EXCERPTED DATA Block Start
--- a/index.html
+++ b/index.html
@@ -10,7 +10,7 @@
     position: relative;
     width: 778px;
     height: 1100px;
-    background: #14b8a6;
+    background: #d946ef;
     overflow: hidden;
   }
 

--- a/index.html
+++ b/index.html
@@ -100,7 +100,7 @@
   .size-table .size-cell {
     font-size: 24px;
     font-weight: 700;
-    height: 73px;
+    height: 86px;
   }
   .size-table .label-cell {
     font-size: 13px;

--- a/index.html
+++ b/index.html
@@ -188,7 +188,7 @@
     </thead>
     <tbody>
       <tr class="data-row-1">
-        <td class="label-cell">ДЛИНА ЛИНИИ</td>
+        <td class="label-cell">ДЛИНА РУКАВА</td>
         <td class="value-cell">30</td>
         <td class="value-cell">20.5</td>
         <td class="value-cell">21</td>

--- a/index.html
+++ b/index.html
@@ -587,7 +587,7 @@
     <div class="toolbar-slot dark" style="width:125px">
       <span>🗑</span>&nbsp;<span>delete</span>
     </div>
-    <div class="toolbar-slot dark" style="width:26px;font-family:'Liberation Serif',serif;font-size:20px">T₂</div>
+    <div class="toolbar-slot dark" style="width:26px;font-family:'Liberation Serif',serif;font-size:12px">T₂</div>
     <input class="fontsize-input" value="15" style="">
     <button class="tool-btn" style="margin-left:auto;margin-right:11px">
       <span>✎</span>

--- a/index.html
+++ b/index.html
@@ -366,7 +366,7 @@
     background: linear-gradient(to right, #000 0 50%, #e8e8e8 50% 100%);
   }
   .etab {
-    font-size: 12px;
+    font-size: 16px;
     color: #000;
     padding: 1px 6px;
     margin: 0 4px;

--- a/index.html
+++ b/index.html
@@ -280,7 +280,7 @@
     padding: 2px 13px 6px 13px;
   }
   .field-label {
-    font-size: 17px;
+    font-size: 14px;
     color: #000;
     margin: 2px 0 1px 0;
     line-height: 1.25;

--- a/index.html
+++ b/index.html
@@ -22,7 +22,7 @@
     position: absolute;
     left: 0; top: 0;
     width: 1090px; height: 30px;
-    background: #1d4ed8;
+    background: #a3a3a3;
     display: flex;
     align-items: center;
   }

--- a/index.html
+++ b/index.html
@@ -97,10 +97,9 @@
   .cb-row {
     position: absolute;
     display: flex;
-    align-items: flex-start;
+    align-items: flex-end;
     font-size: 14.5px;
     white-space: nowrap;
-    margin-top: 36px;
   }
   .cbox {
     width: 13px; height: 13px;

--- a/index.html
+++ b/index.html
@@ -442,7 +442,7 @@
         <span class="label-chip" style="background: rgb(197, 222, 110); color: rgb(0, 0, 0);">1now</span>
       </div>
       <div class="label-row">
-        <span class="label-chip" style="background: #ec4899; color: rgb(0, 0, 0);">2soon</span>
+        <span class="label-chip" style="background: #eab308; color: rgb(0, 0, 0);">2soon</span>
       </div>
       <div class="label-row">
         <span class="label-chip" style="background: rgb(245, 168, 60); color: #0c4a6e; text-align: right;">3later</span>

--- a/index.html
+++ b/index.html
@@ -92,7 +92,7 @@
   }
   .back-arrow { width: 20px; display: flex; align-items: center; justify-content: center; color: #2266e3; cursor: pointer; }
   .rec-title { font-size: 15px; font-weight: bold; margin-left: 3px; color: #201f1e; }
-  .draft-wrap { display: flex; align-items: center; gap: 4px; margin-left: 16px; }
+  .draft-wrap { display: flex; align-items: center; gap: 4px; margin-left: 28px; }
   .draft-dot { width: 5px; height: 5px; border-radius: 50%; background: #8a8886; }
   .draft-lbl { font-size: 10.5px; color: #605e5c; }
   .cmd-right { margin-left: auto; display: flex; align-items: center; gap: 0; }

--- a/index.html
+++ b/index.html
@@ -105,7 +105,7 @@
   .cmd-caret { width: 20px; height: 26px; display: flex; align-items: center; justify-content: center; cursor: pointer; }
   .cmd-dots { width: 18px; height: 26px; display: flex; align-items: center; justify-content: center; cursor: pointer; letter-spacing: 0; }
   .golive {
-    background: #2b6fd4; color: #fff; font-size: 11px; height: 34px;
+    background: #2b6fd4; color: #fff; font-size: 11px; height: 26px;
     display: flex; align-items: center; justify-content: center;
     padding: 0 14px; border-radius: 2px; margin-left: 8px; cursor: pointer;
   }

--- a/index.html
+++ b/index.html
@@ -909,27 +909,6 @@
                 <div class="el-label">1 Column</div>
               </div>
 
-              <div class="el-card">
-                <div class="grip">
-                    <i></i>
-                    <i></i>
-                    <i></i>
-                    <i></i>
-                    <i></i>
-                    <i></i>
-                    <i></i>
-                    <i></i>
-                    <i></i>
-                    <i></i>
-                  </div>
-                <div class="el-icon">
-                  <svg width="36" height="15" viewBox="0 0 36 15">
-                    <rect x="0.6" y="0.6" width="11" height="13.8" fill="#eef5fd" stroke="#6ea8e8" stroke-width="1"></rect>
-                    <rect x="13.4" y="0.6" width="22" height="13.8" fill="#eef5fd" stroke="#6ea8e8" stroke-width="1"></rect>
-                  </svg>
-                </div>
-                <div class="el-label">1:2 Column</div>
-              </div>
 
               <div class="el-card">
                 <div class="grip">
EXCERPTED DATA Block End
When you reach the line that contains "-587,7 +587,7 @@", stop; output it and every line before it from the start of the data, exactly as written.

--- a/index.html
+++ b/index.html
@@ -10,7 +10,7 @@
     position: relative;
     width: 778px;
     height: 1100px;
-    background: #14b8a6;
+    background: #d946ef;
     overflow: hidden;
   }
 

--- a/index.html
+++ b/index.html
@@ -100,7 +100,7 @@
   .size-table .size-cell {
     font-size: 24px;
     font-weight: 700;
-    height: 73px;
+    height: 86px;
   }
   .size-table .label-cell {
     font-size: 13px;

--- a/index.html
+++ b/index.html
@@ -188,7 +188,7 @@
     </thead>
     <tbody>
       <tr class="data-row-1">
-        <td class="label-cell">ДЛИНА ЛИНИИ</td>
+        <td class="label-cell">ДЛИНА РУКАВА</td>
         <td class="value-cell">30</td>
         <td class="value-cell">20.5</td>
         <td class="value-cell">21</td>

--- a/index.html
+++ b/index.html
@@ -587,7 +587,7 @@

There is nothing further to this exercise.